▽

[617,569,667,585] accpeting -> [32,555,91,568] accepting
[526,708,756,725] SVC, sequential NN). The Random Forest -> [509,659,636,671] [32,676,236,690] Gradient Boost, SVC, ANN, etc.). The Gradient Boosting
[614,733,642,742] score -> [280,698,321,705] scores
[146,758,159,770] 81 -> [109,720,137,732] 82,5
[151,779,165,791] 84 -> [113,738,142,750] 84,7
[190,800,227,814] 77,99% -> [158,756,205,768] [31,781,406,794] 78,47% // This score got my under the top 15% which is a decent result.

△

> **REQUIREMENT**:
Take the line that contains "[151,779,165,791] 84 ->" and every line after it in the material above. Set those lines down exactly and nothing more.

> **FINISHED EXERCISE**:
[151,779,165,791] 84 -> [113,738,142,750] 84,7
[190,800,227,814] 77,99% -> [158,756,205,768] [31,781,406,794] 78,47% // This score got my under the top 15% which is a decent result.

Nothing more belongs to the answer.